**What is required:** As the answer, give a copy of each line below that includes the word "class".

:::::

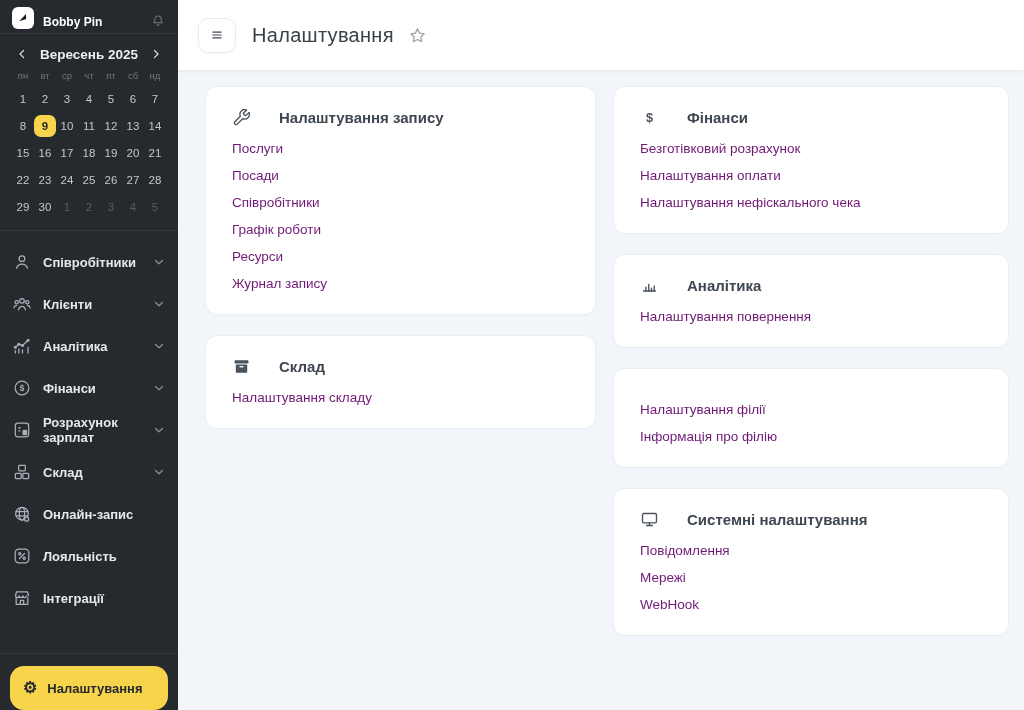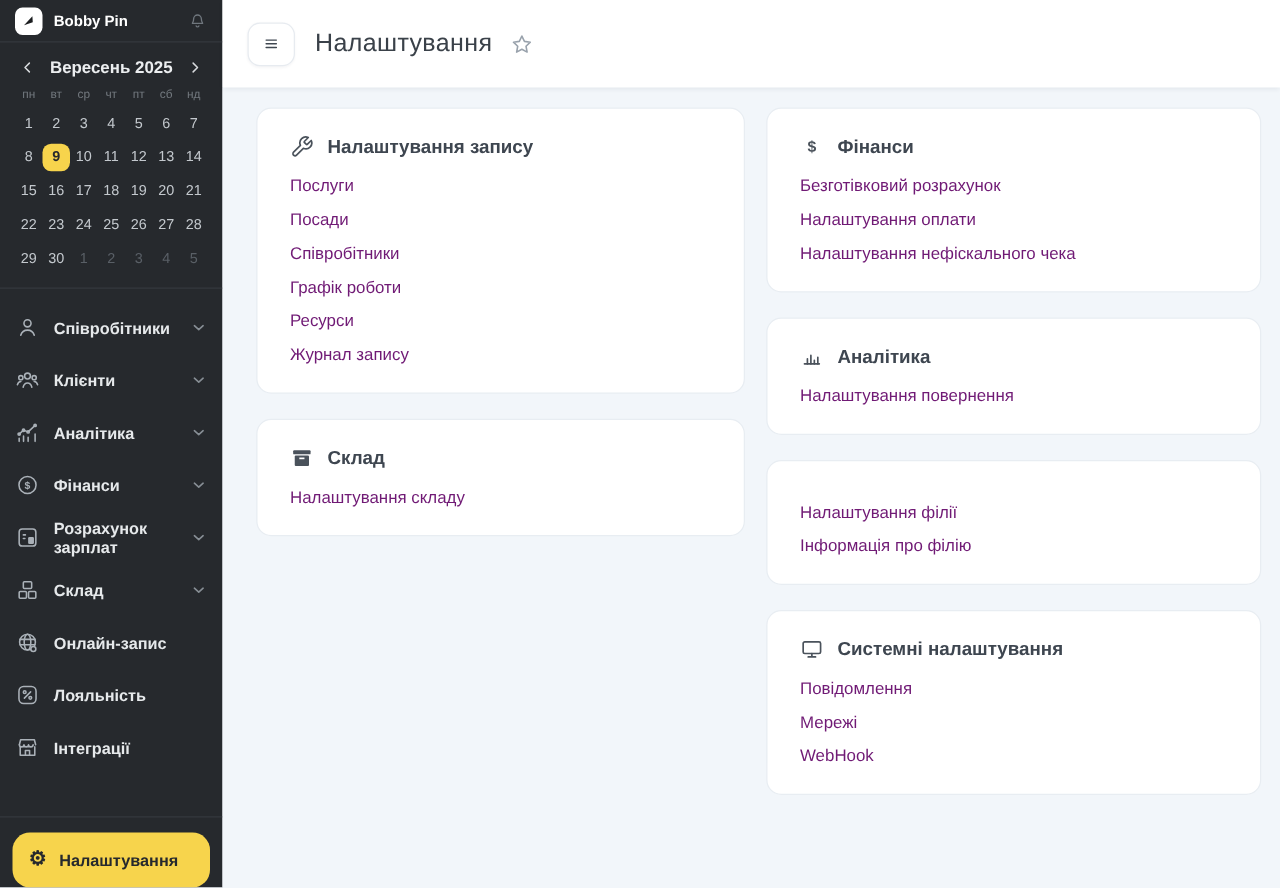--- a/index.html
+++ b/index.html
@@ -8,7 +8,7 @@
 
   
   .sidebar { width:178px; min-width:178px; background:#26292d; display:flex; flex-direction:column; color:#e6e9eb; }
-  .sb-header { height:34px; display:flex; align-items:center; gap:9px; padding:4px 12px; border-bottom:1px solid #35393e; }
+  .sb-header { height:34px; display:flex; align-items:flex-end; gap:9px; padding:4px 12px; border-bottom:1px solid #35393e; }
   .logo { width:22px; height:22px; background:#ffffff; border-radius:6px; display:flex; align-items:center; justify-content:center; flex:none; }
   .brand { font-size:12px; font-weight:bold; color:#ffffff; }
   .bell { margin-left:auto; display:flex; }

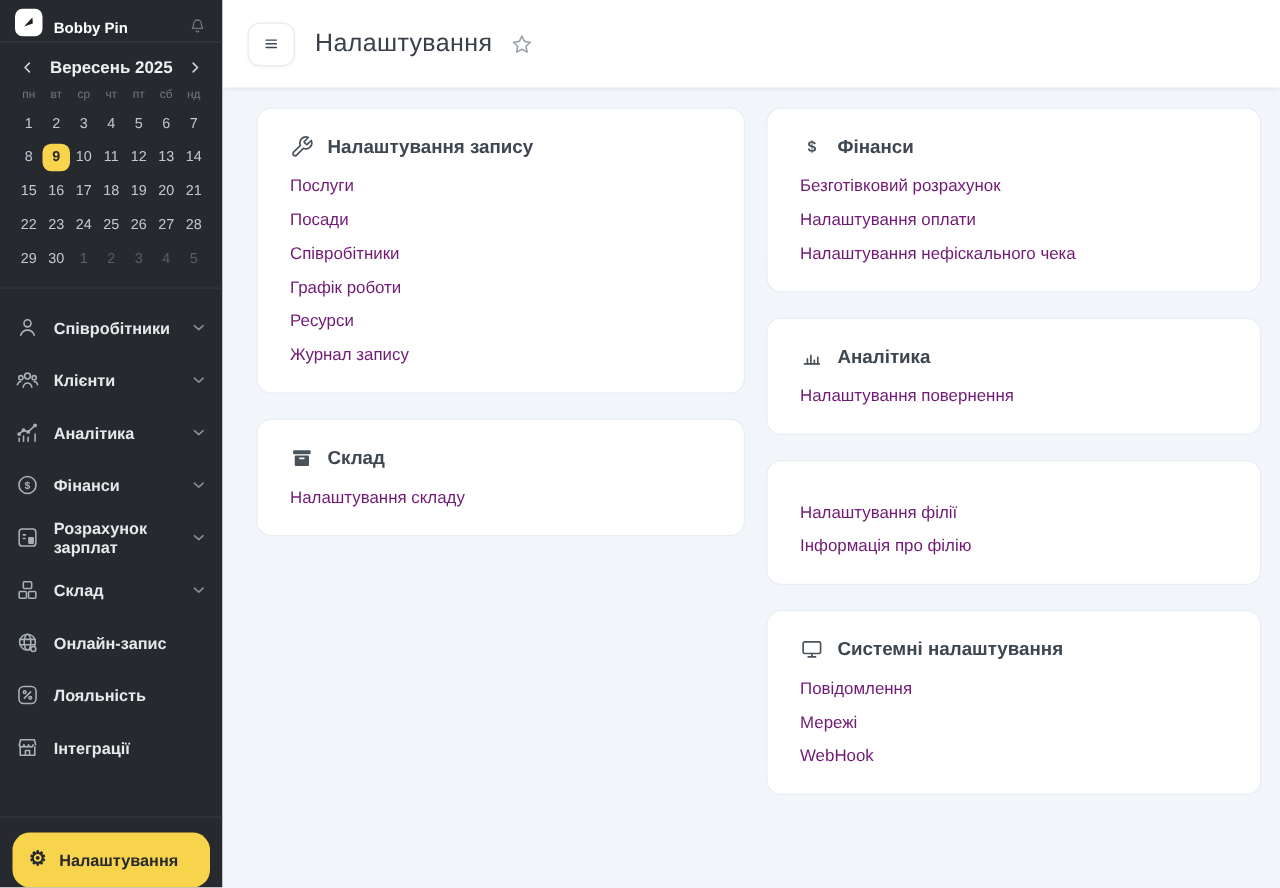--- a/index.html
+++ b/index.html
@@ -14,7 +14,7 @@
   .bell { margin-left:auto; display:flex; }
 
   .calendar { padding:10px 12px 12px; border-bottom:1px solid #35393e; }
-  .cal-head { display:flex; justify-content:space-between; padding:2px 2px 8px; }
+  .cal-head { display:flex; align-items:center; justify-content:space-between; padding:2px 2px 8px; }
   .cal-month { font-size:13.5px; font-weight:bold; color:#eceef0; }
   .cal-arrow { display:flex; padding:2px; cursor:pointer; }
   .cal-grid { display:grid; grid-template-columns:repeat(7,1fr); row-gap:5px; justify-items:center; align-items:center; }

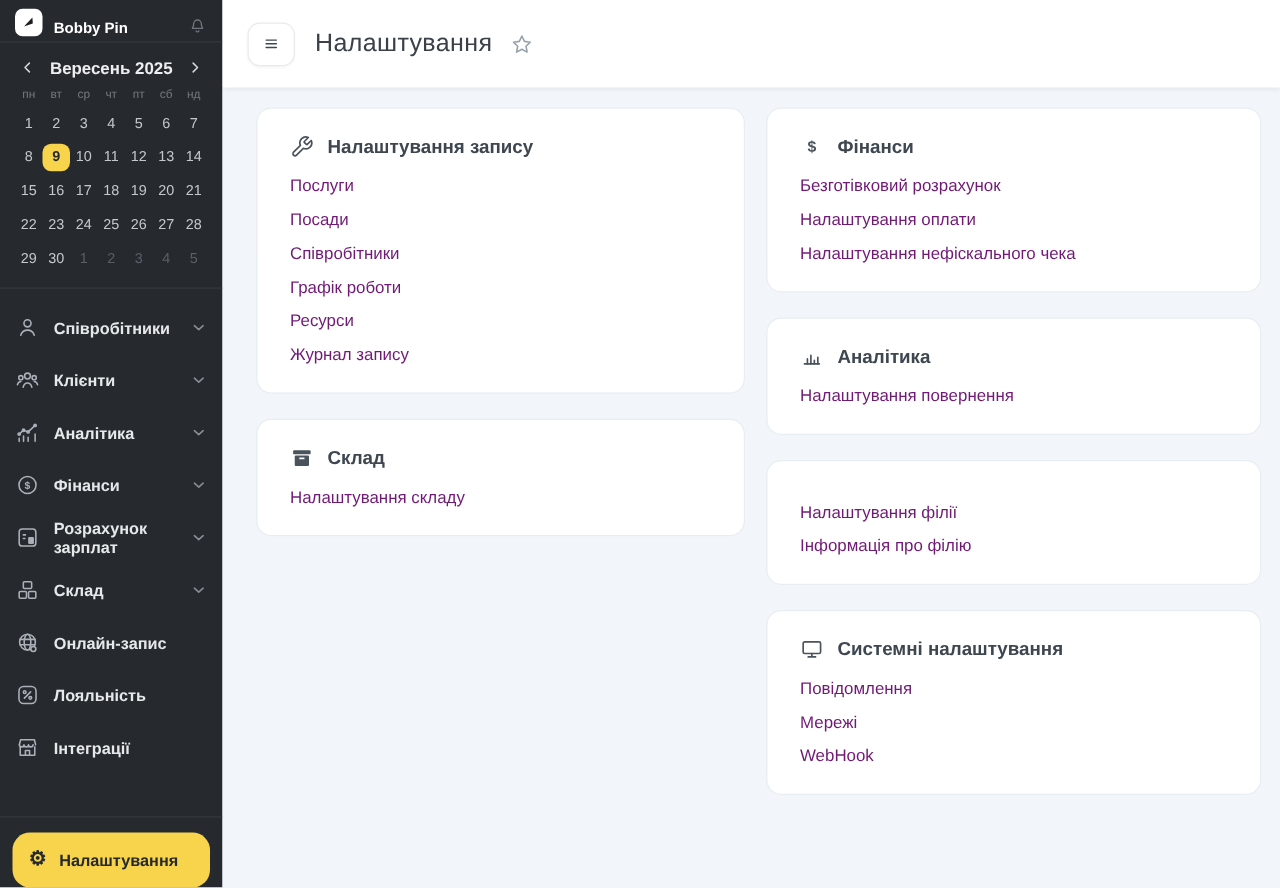--- a/index.html
+++ b/index.html
@@ -45,7 +45,7 @@
   .col-left { width:391px; }
   .col-right { width:396px; }
   .card { background:#ffffff; border:1px solid #e8edf2; border-radius:12px; padding:21px 26px 23px; width:100%; }
-  .card-title { display:flex; align-items:center; gap:11px; font-size:15px; font-weight:bold; color:#3e4650; margin-bottom:14px; }
+  .card-title { display:flex; align-items:center; gap:28px; font-size:15px; font-weight:bold; color:#3e4650; margin-bottom:14px; }
   .card-link { font-size:13.5px; line-height:15px; color:#701a75; margin-top:12px; cursor:pointer; }
 </style>
 </head>

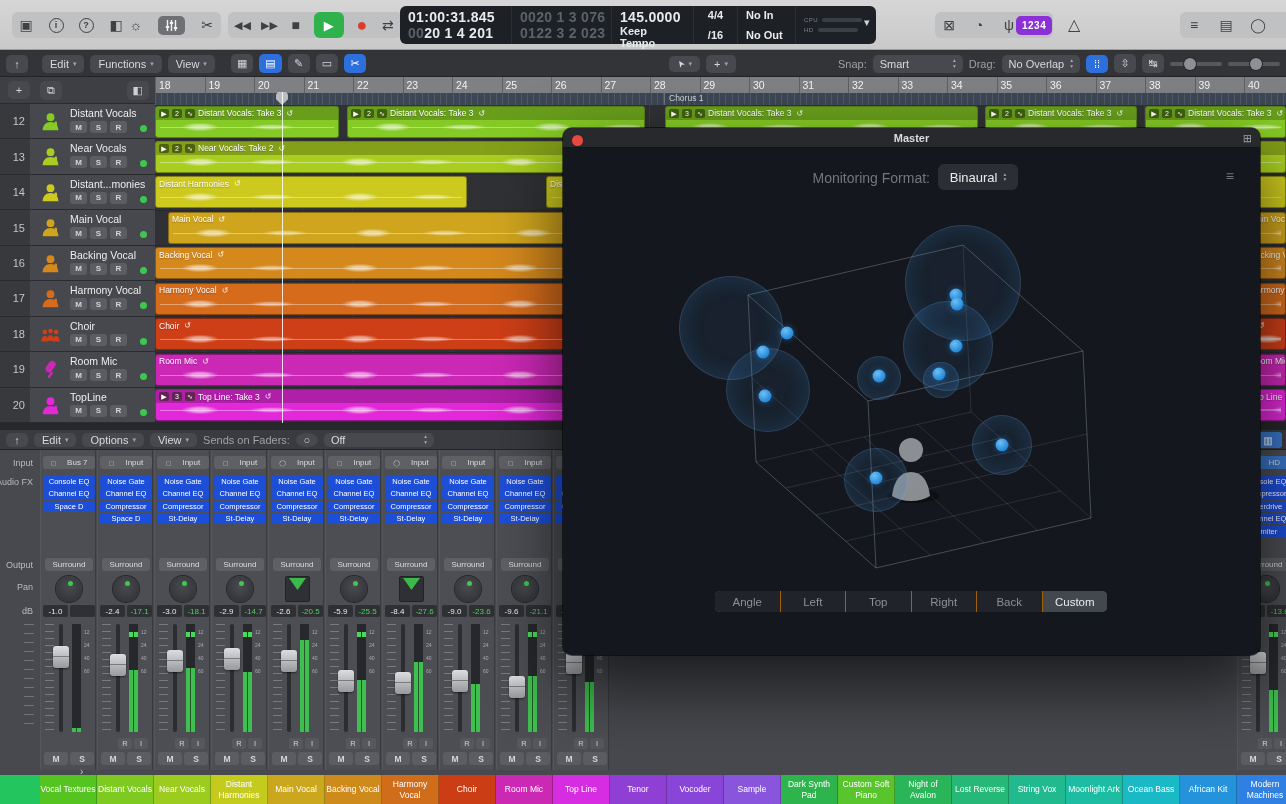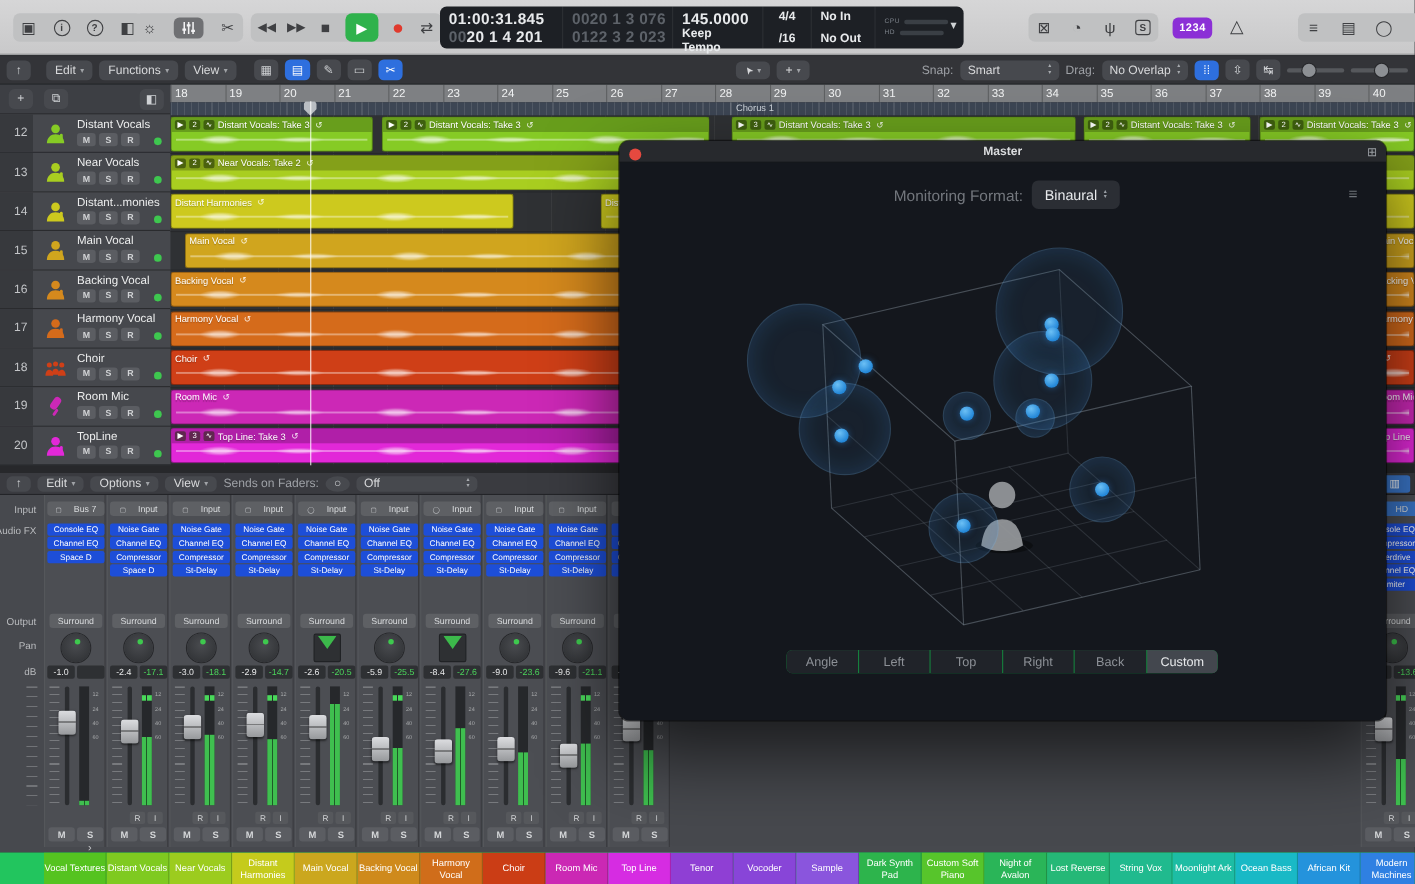--- a/index.html
+++ b/index.html
@@ -200,7 +200,7 @@
         <span class="boxedS">S</span>
       </span>
   </div>
-  <div class="tbgroup" style="left:1066px;background:transparent;padding:0;">
+  <div class="tbgroup" style="left:1016px;background:transparent;padding:0;">
     <span class="badge1234">1234</span>
     <span class="tbicon" style="font-size:16px">△</span>
   </div>

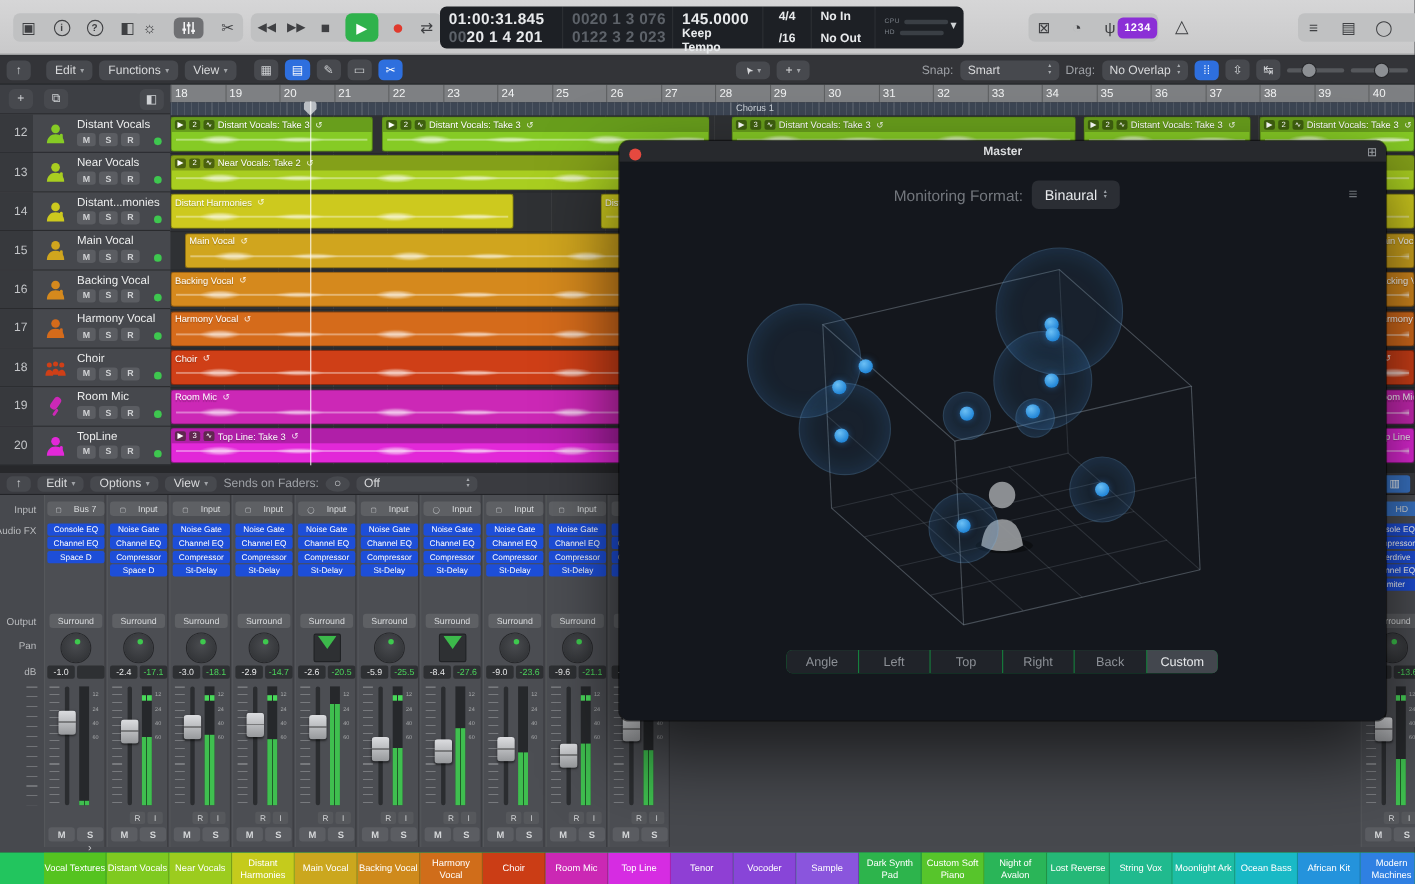--- a/index.html
+++ b/index.html
@@ -113,7 +113,7 @@
 #viz{position:absolute;left:0;top:0;width:697px;height:527px;}
 .halo{position:absolute;border-radius:50%;transform:translate(-50%,-50%);background:rgba(70,140,210,.09);border:1px solid rgba(120,180,240,.22);box-shadow:inset 0 0 22px rgba(60,130,210,.22);}
 .sphere{position:absolute;width:13px;height:13px;border-radius:50%;transform:translate(-50%,-50%);background:radial-gradient(circle at 38% 32%,#6cc0f5,#2387d8 70%);box-shadow:0 0 6px rgba(50,140,230,.5);}
-#segrow{position:absolute;left:152px;top:463px;width:392px;height:21px;display:flex;background:#15803d;border-radius:5px;overflow:hidden;gap:1px;}
+#segrow{position:absolute;left:152px;top:463px;width:392px;height:21px;display:flex;background:#a16207;border-radius:5px;overflow:hidden;gap:1px;}
 .seg{flex:1;background:#202329;color:#8c9096;font-size:11.5px;display:flex;align-items:center;justify-content:center;}
 .seg.active{background:#43474e;color:#e8eaec;}
 #pfooter{position:absolute;left:0;bottom:0;width:100%;height:25px;background:#232529;border-top:1px solid #101216;display:flex;align-items:center;justify-content:center;color:#eceeef;font-size:13px;}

:::::

**Expected answer:**
         <span class="boxedS">S</span>
-  <div class="tbgroup" style="left:1066px;background:transparent;padding:0;">
+  <div class="tbgroup" style="left:1016px;background:transparent;padding:0;">
     <span class="badge1234">1234</span>
     <span class="tbicon" style="font-size:16px">△</span>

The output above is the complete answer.